*Instructions to follow*: Would you retype exactly the lines below, starting with the one that has "[522,174,583,186] satoshis ->" and going on through the one that has "[127,568,272,585] linear regression", with no pictures and nothing else?

Before-and-after change records:

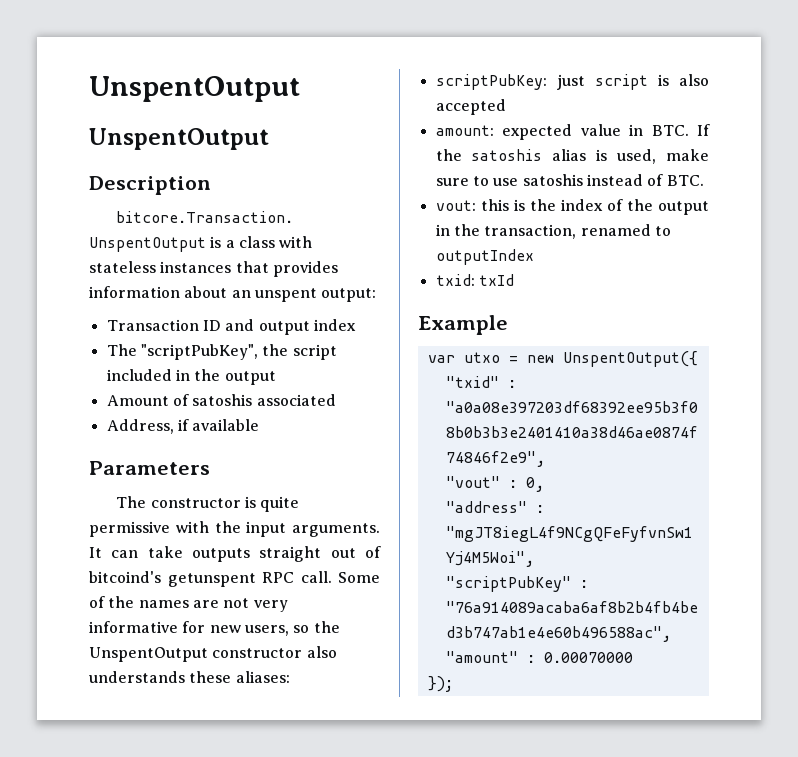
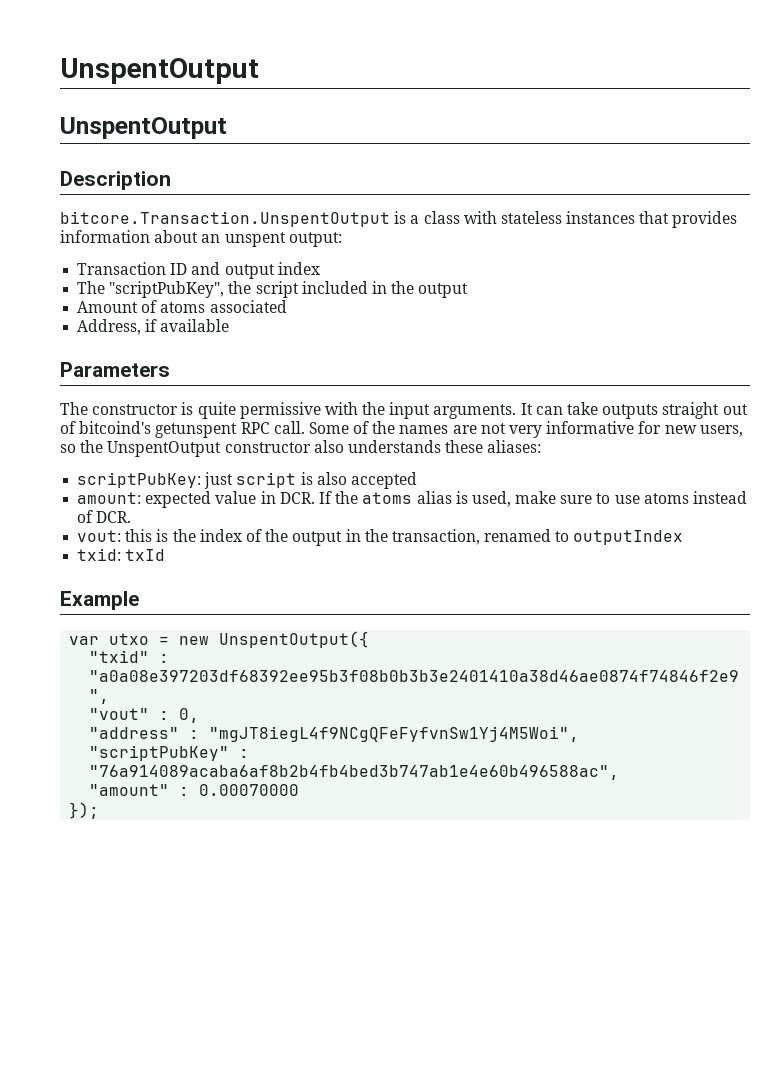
[192,394,253,406] satoshis -> [160,302,206,313] atoms
[651,125,689,136] BTC. -> [279,492,315,504] DCR.
[471,149,543,161] satoshis -> [362,492,413,504] atoms
[522,174,583,186] satoshis -> [643,493,689,504] atoms
[666,175,704,186] BTC. -> [96,511,132,523] DCR.

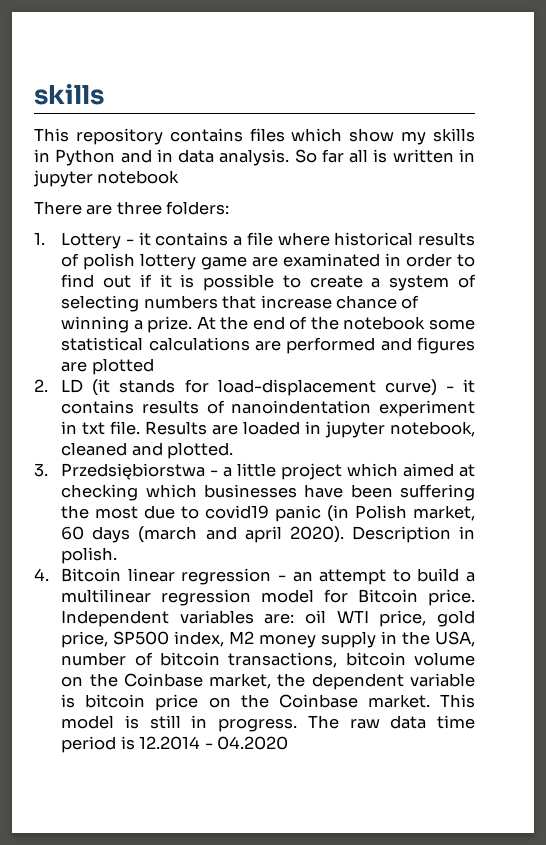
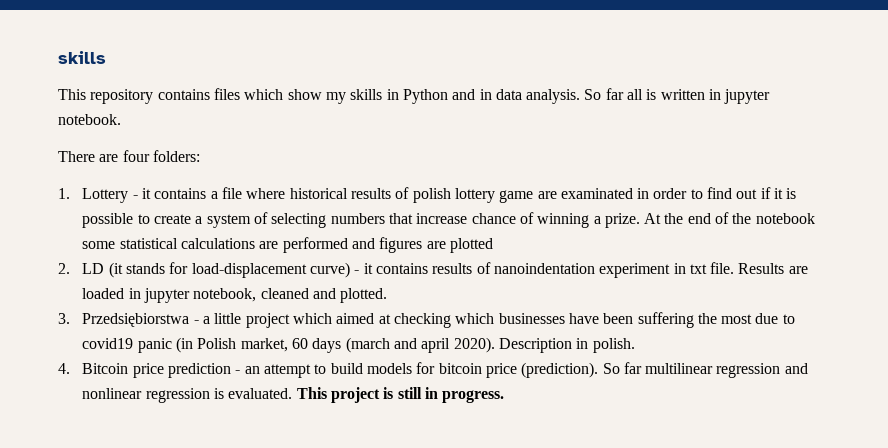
[97,170,180,184] notebook -> [58,114,121,125] notebook.
[116,201,162,215] three -> [122,150,150,162] four
[127,568,272,585] linear regression -> [132,363,231,378] price prediction
[466,572,476,582] [61,589,475,606] [61,610,475,627] [61,631,476,648] [61,652,476,668] [61,673,475,690] [61,694,475,711] [61,715,476,732] [61,736,289,753] a multilinear regression model for Bitcoin price. Independent variables are: oil WTI price, gold price, SP500 index, M2 money supply in the USA, number of bitcoin transactions, bitcoin volume on the Coinbase market, the dependent variable is bitcoin price on the Coinbase market. This model is still in progress. The raw data time period is 12.2014 - 04.2020 -> [366,362,808,378] [82,387,505,403] models for bitcoin price (prediction). So far multilinear regression and nonlinear regression is evaluated. This project is still in progress.

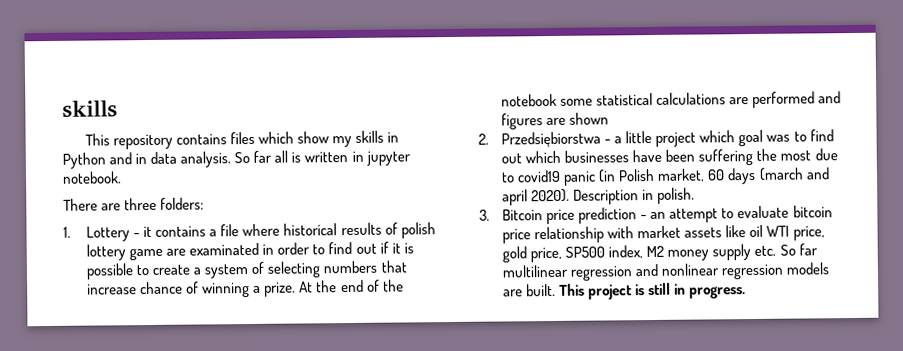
[122,150,150,162] four -> [124,197,158,211] three
[449,238,493,253] [58,262,808,278] [82,288,388,303] [58,313,70,324] plotted // 2. LD (it stands for load-displacement curve) - it contains results of nanoindentation experiment in txt file. Results are loaded in jupyter notebook, cleaned and plotted. // 3. -> [569,112,610,125] [478,133,489,145] shown // 2.
[336,313,451,328] aimed at checking -> [738,129,834,147] [501,153,523,164] goal was to find out
[58,363,70,374] 4. -> [479,209,490,221] 3.
[330,362,599,378] build models for bitcoin price (prediction). -> [737,205,833,219] [502,224,825,244] [502,244,777,263] evaluate bitcoin price relationship with market assets like oil WTI price, gold price, SP500 index, M2 money supply etc.
[213,388,293,399] is evaluated. -> [786,262,831,275] [503,283,557,297] models are built.

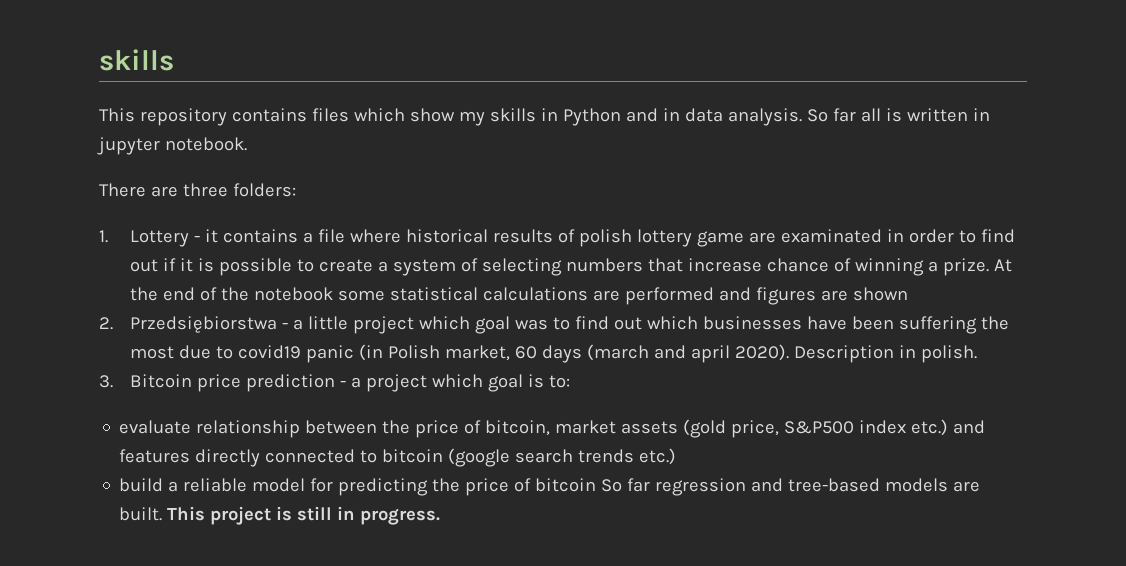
[650,205,833,223] [502,224,825,244] [502,243,818,263] [502,264,570,278] an attempt to evaluate bitcoin price relationship with market assets like oil WTI price, gold price, SP500 index, M2 money supply etc. So far multilinear -> [351,374,571,392] [119,419,986,438] [119,448,677,467] [119,478,651,496] a project which goal is to: // evaluate relationship between the price of bitcoin, market assets (gold price, S&P500 index etc.) and features directly connected to bitcoin (google search trends etc.) // build a reliable model for predicting the price of bitcoin So far
[661,263,785,280] nonlinear regression -> [788,478,881,492] tree-based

*Response box*:
[522,174,583,186] satoshis -> [643,493,689,504] atoms
[666,175,704,186] BTC. -> [96,511,132,523] DCR.

[97,170,180,184] notebook -> [58,114,121,125] notebook.
[116,201,162,215] three -> [122,150,150,162] four
[127,568,272,585] linear regression -> [132,363,231,378] price prediction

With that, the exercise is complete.